Bagi penyelenggara angkutan online, mereka tak perlu susah payah mengumpulkan data. Data-data pelanggan ini terkumpul dengan sendirinya ketika ada pelanggan baru yang mendaftar.Berapa banyak orang yang sudah menggunakan aplikasi mereka?Jumlahnya mungkin sudah mencapai jutaan.Makanya pula, tidak usah heran apabila Grab, misalnya, melakukan promo layanan gratis selama sepuluh hari bagi pelanggan baru.Itu tujuannya, mendorong orang menggunakan aplikasi mereka, dan pada akhirnya menyerahkan data profil mereka.

Sehingga, ketika bisnis big data ini berjalan, maka pendapatan dari penumpang menjadi sekadar pendapatan sampingan, yang kalau mau malah bisa diabaikan.

Kembali ke soal benturan yang terjadi pada unjuk rasa pengemudi taksi meter dan beberapa moda angkutan lain, sesungguhnya kita sedang menonton pertarungan antara pihak yang beradaptasi dengan teknologi, serta jeli memanfaatkan keunggulan yang dibawanya, dengan pihak yang masih bertahan dan percaya dengan cara-cara lama. Siapa yang menang?

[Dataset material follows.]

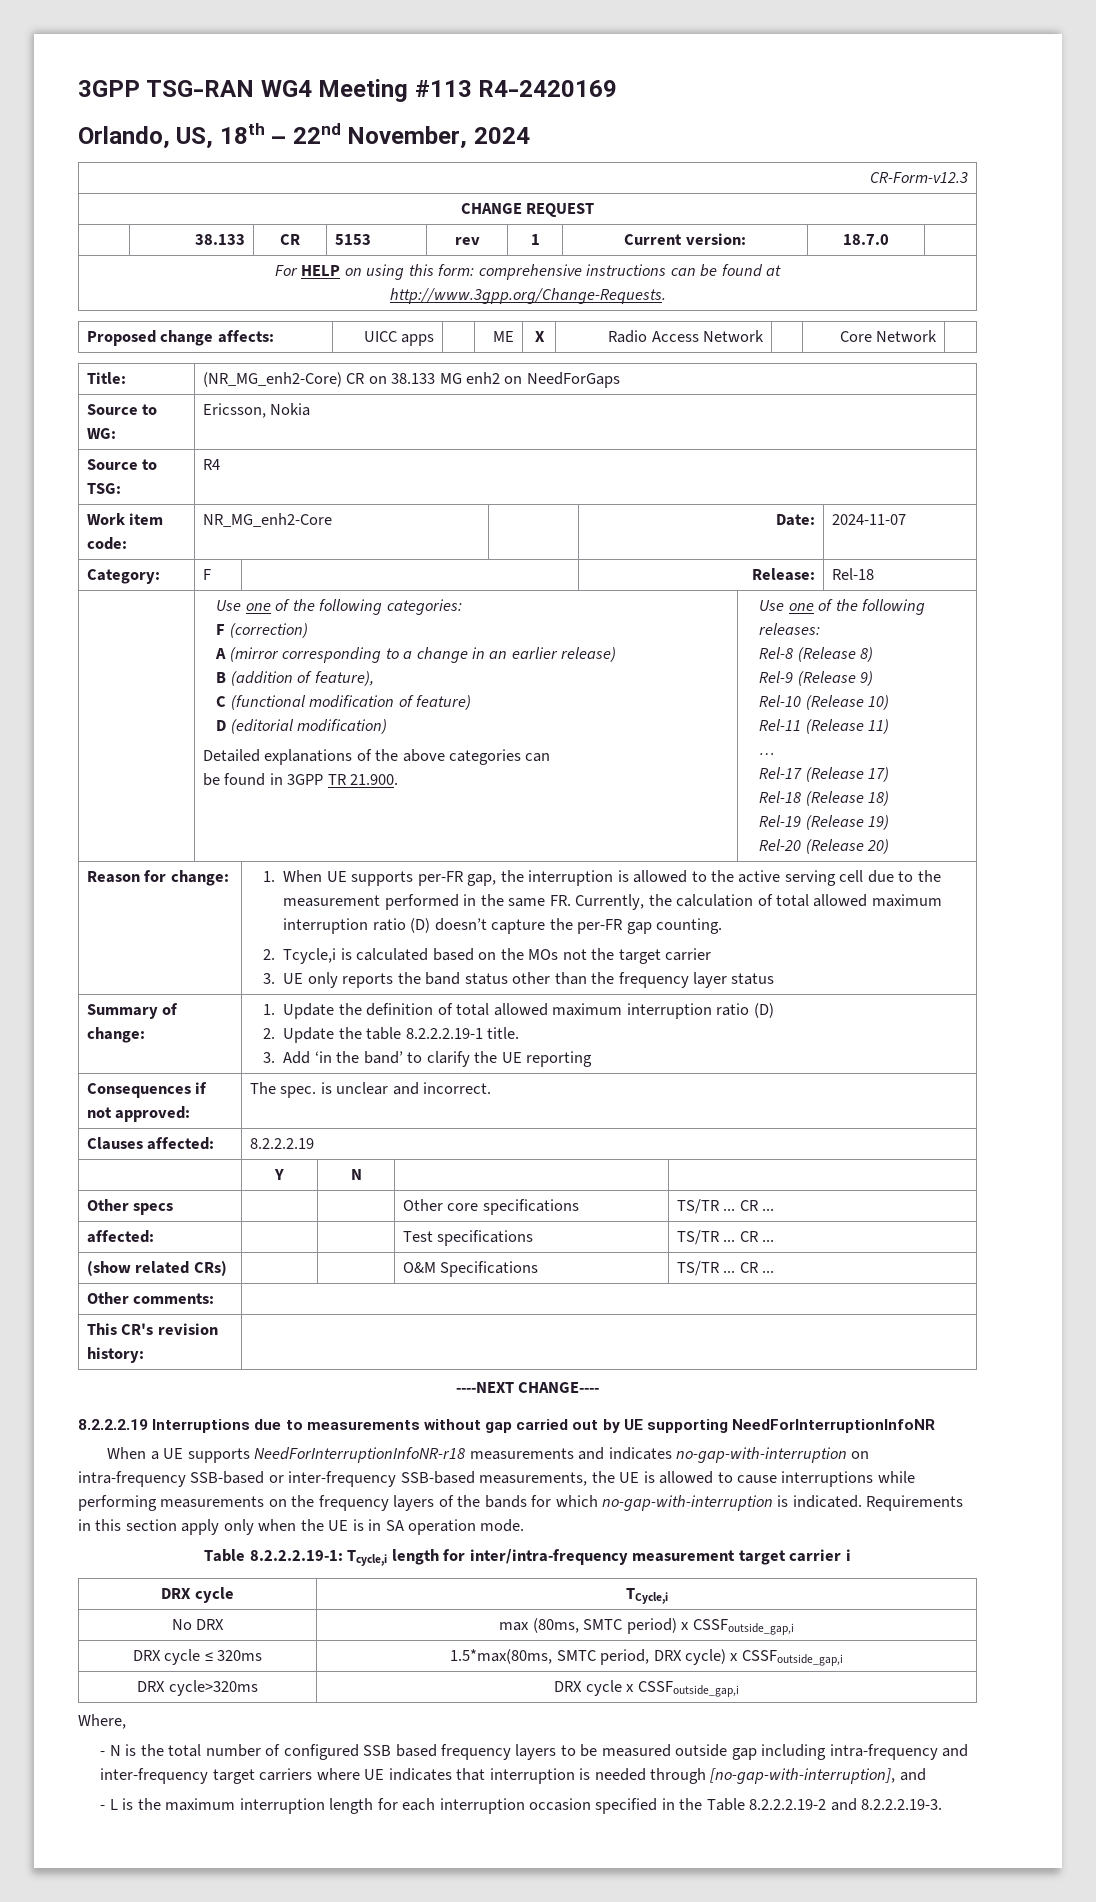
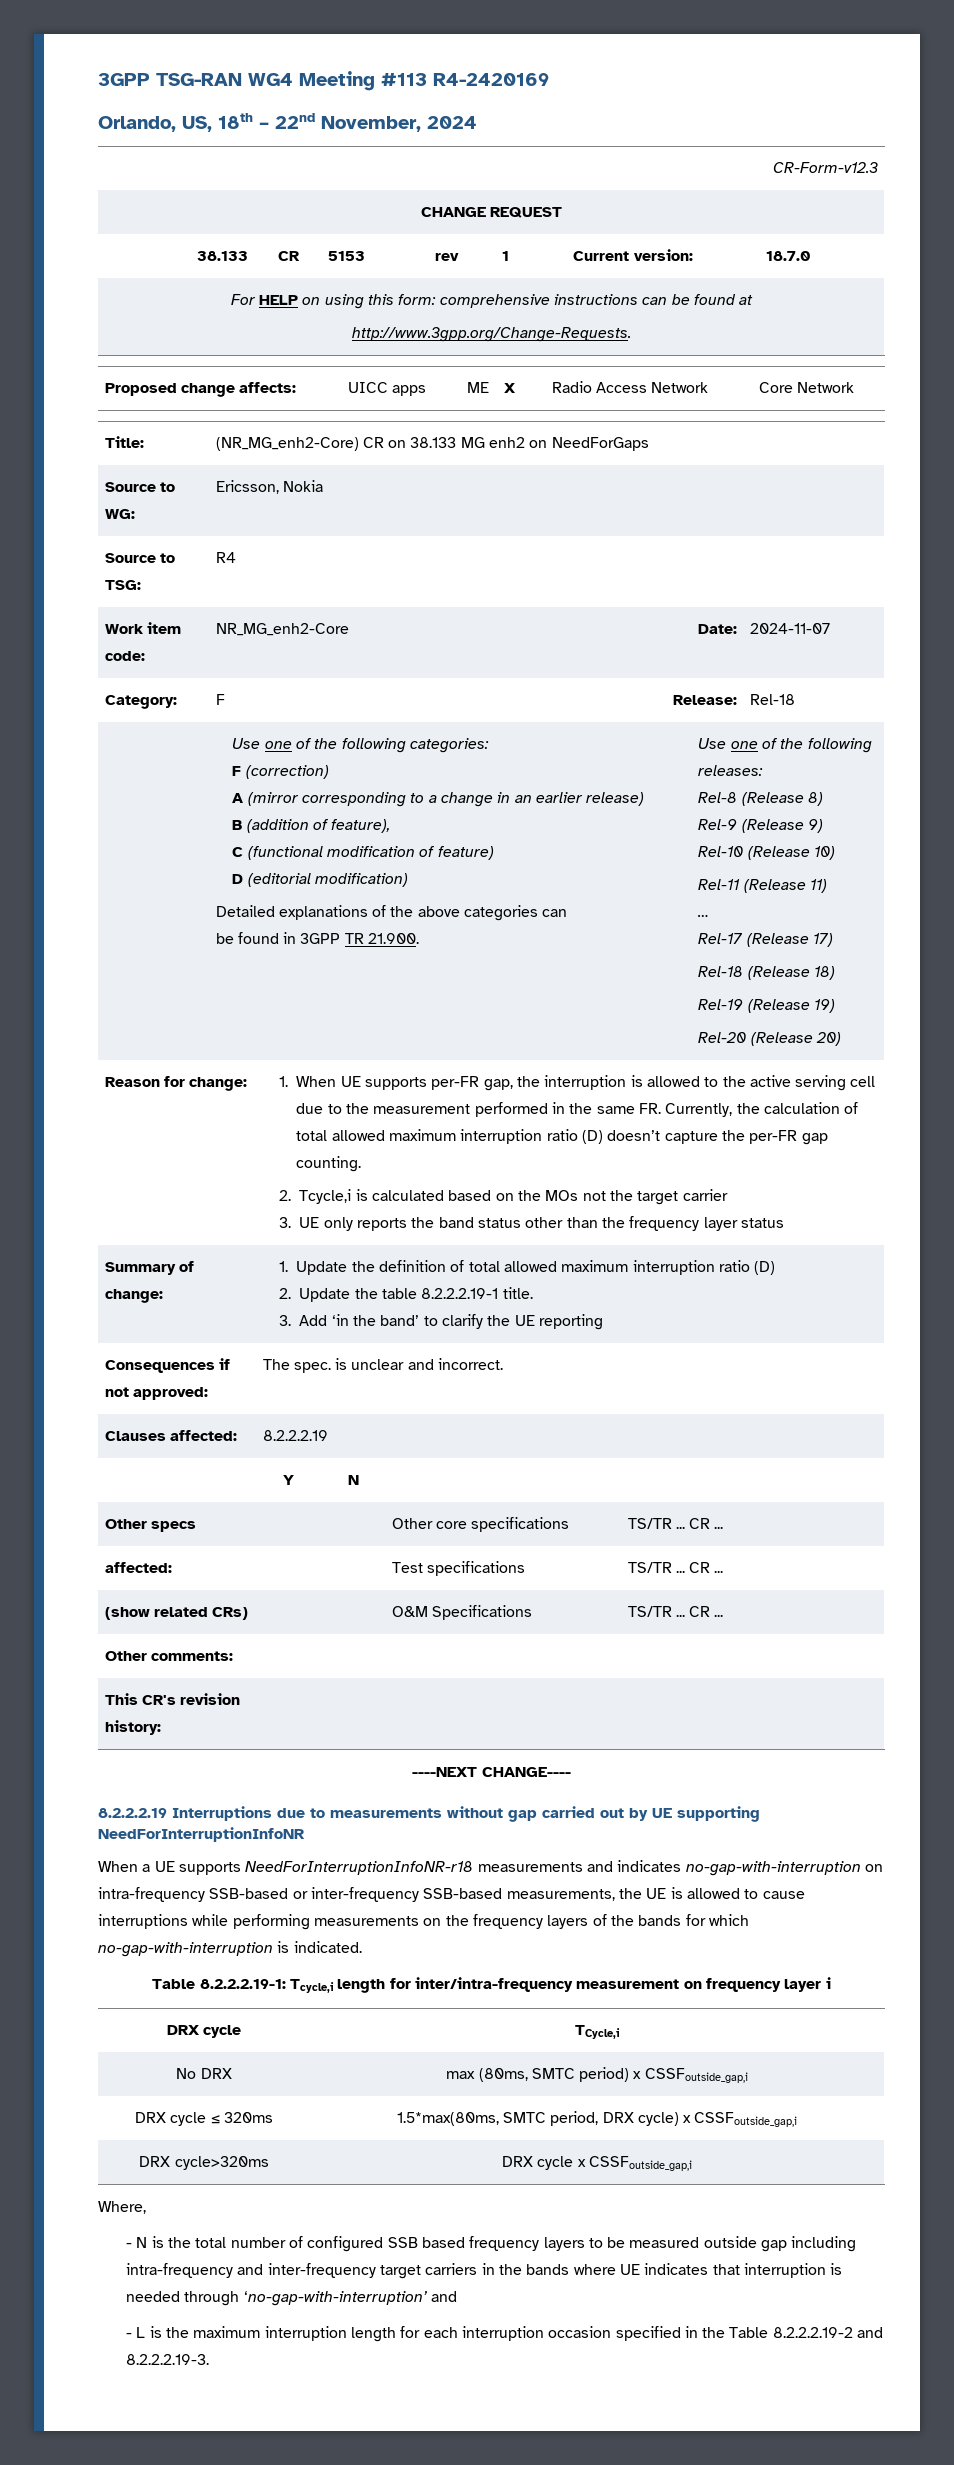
- Requirements in this section apply only when the UE is in SA operation mode.
- Table 8.2.2.2.19-1: Tcycle,i length for inter/intra-frequency measurement target carrier i
+ Table 8.2.2.2.19-1: Tcycle,i length for inter/intra-frequency measurement on frequency layer i
- - N is the total number of configured SSB based frequency layers to be measured outside gap including intra-frequency and inter-frequency target carriers where UE indicates that interruption is needed through [no-gap-with-interruption], and
+ - N is the total number of configured SSB based frequency layers to be measured outside gap including intra-frequency and inter-frequency target carriers in the bands where UE indicates that interruption is needed through ‘no-gap-with-interruption’ and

Mungkin saja saat ini desakan perubahan yang dibawa oleh teknologi baru itu masih bisa ditahan.Tetapi betapapun kuat upaya membendung perubahan itu, suatu saat pasti jebol juga. Dalam urusan evolusi, perubahan dan hukum bertahan hidup (survival), yang berlaku adalah: Mereka yang paling pandai beradaptasi, itulah yang akan menang dan bertahan. Yang tak bisa, cepat atau lambat akan tersingkir. Adaptasi ..Or Die!
Catatan: ini adalah artikel opini dari penulis.